Anthelmintic drugs are used to eradicate or reduce the numbers of helminthic parasites in the
intestinal tract or tissues of the body. Most anthelmintics are active against specific parasites;
thus, parasites must be identified before treatment is started.
Individual Drugs
Albendazole
Albendazole, a broad-spectrum oral anthelmintic, is used for pinworm infection, ascariasis,
trichuriasis, strongyloidiasis, and infections with both hookworm species. Albendazole is also
the drug of choice in hydatid disease and cysticercosis.

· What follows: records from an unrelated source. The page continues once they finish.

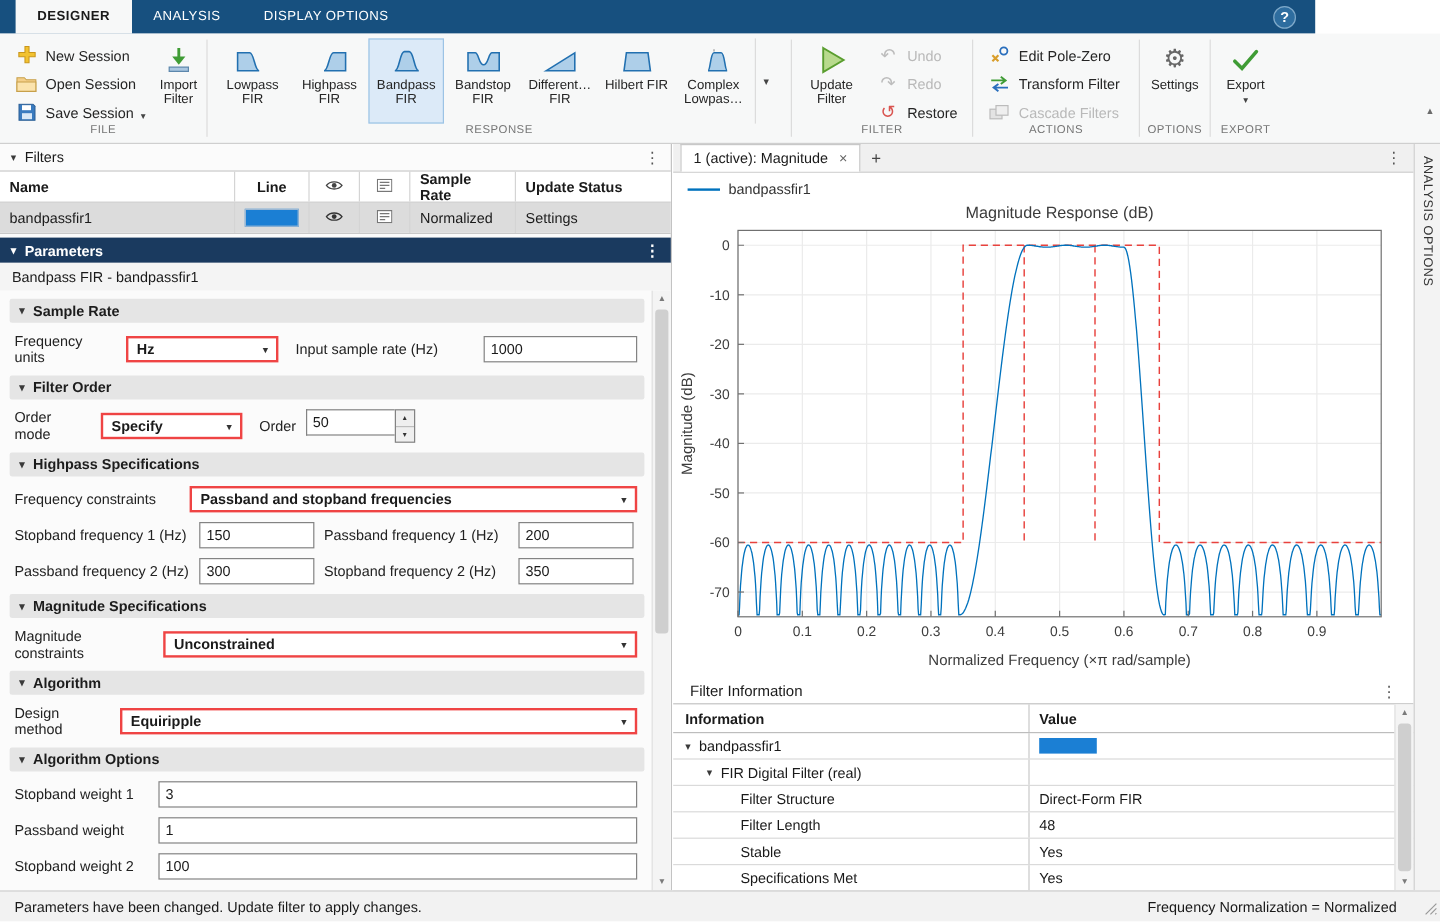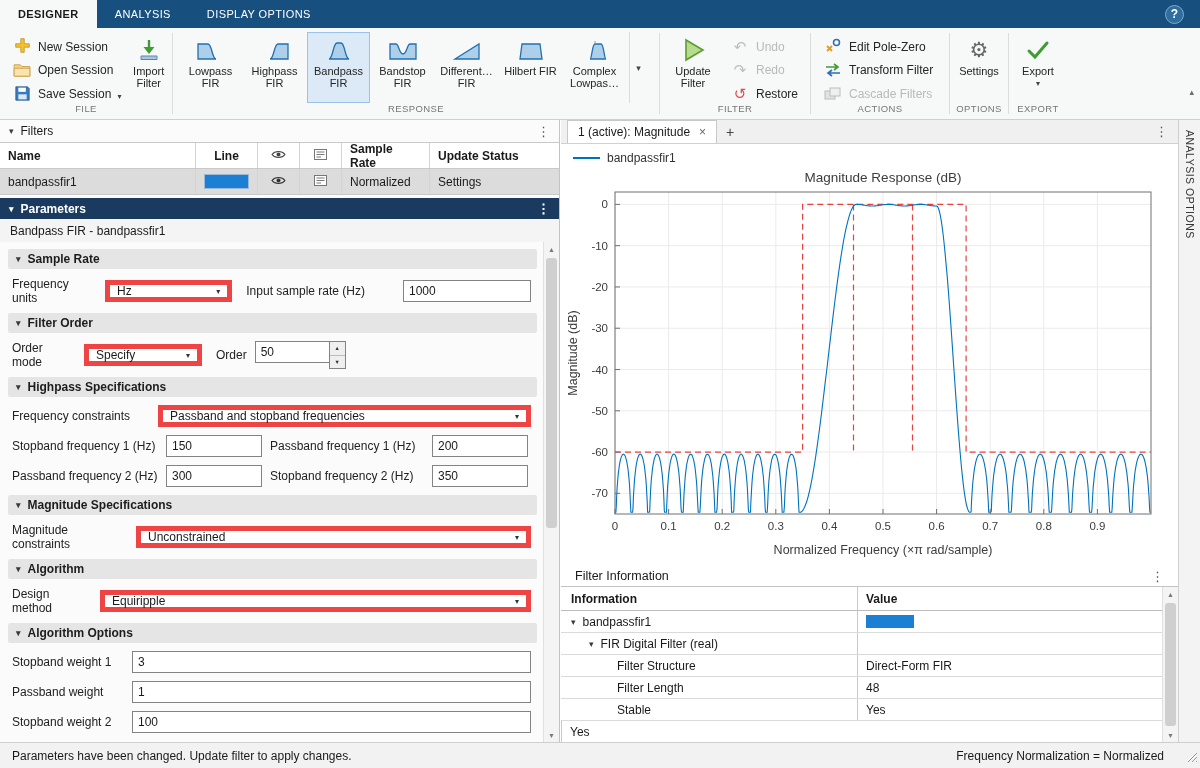"DESIGNER" .topbar { padding-left: none -> 13px; width: 1200px -> 1096px }
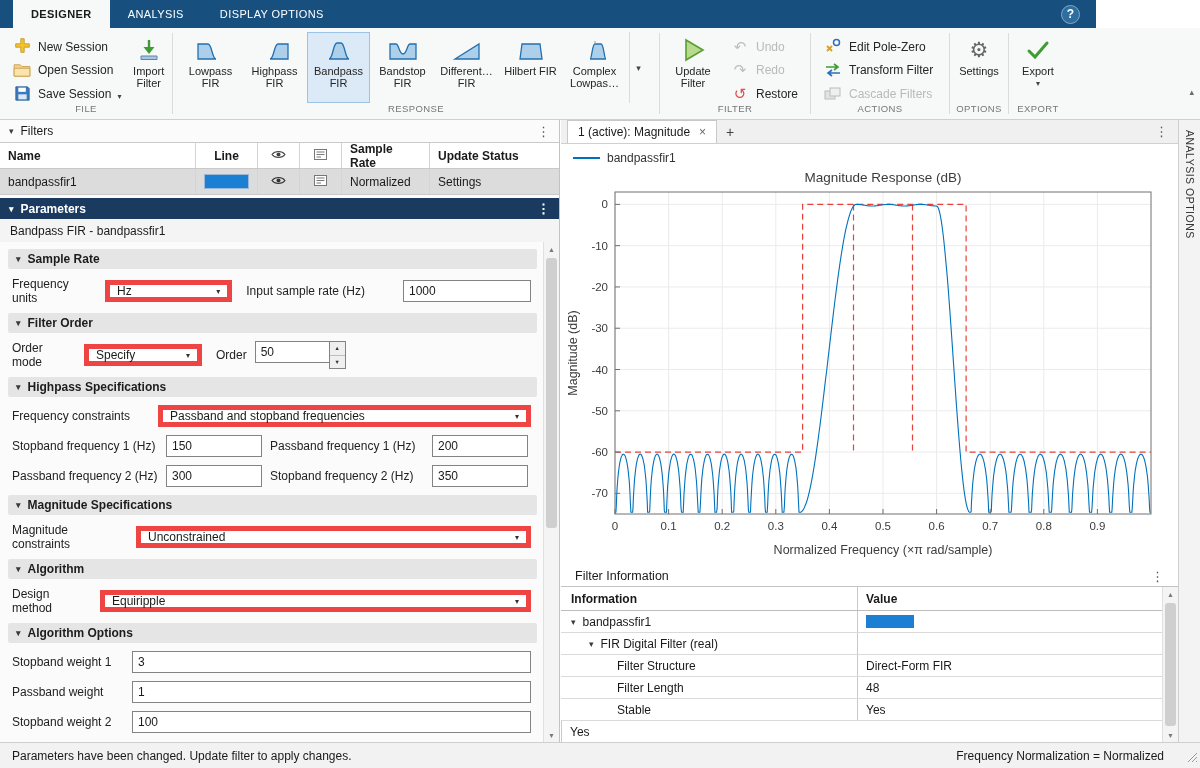"Hz" .sel { border: 5px solid #ef4444 -> 2px solid #ef4444; font-weight: none -> bold }
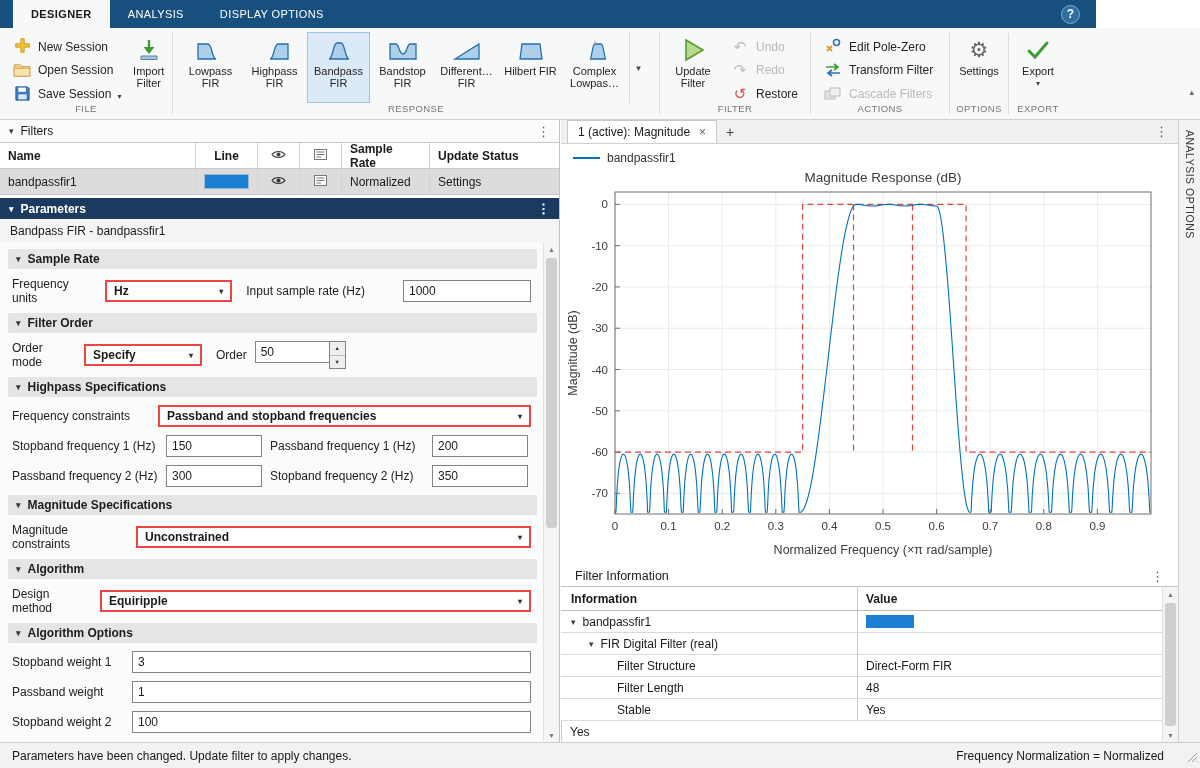"Specifications Met" div.fi-c1 { html: none -> <div> <span>Specifications Met</span> </div> }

Anthelmintic Actions: Albendazole blocks glucose uptake by larval and adult stages of
susceptible parasites, depleting their glycogen stores and decreasing formation of ATP. As a
result the parasite is immobilized and dies. The drug has larvicidal effects in necatoriasis and
ovicidal effects in ascariasis, ancylostomiasis, and trichuriasis. The drug is teratogenic and
embryotoxic in some animal species and contraindicated in the first trimester.
Clinical Uses
- Ascariasis, Trichuriasis, and Hookworm and Pinworm Infections: For pinworm infections,
ancylostomiasis, and light ascariasis, necatoriasis, or trichuriasis, a single dose of 400 mg is
given orally for adults and in children over two years of age. In pinworm infection, the dose
should be repeated in 2 weeks. - Strongyloidiasis: 400 mg twice daily for three days (with meals).
- Hydatid Disease: 800 mg/kg/d in divided doses for three months
- Neurocysticercosis: 15 mg/kg /d for 8 days
- Other Infections: At a dosage of 200-400 mg twice daily, albendazole is the drug of choice in
treatment of cutaneous larval migrans (give daily for 3-5 days) and in intestinal capillariasis
(10-day course).
Adverse Reactions: Mild and transient epigastric distress, diarrhea, headache, nausea,
dizziness. In 3-month treatment courses causes jaundice, nausea, vomiting, abdominal pain,
alopecia, rash or pruritus occurs.
Diethylcarbamazine Citrate
Diethylcarbamazine is a drug of choice in the treatment of filariasis, loiasis, and tropical
eosinophilia.
Anthelmintic Actions: Diethycarbamazine immobilizes microfilariae and alters their surface
structure, making them more susceptible to destruction by host defense mechanisms. The
mode of action of diethylcarbamazine against adult worms is unknown.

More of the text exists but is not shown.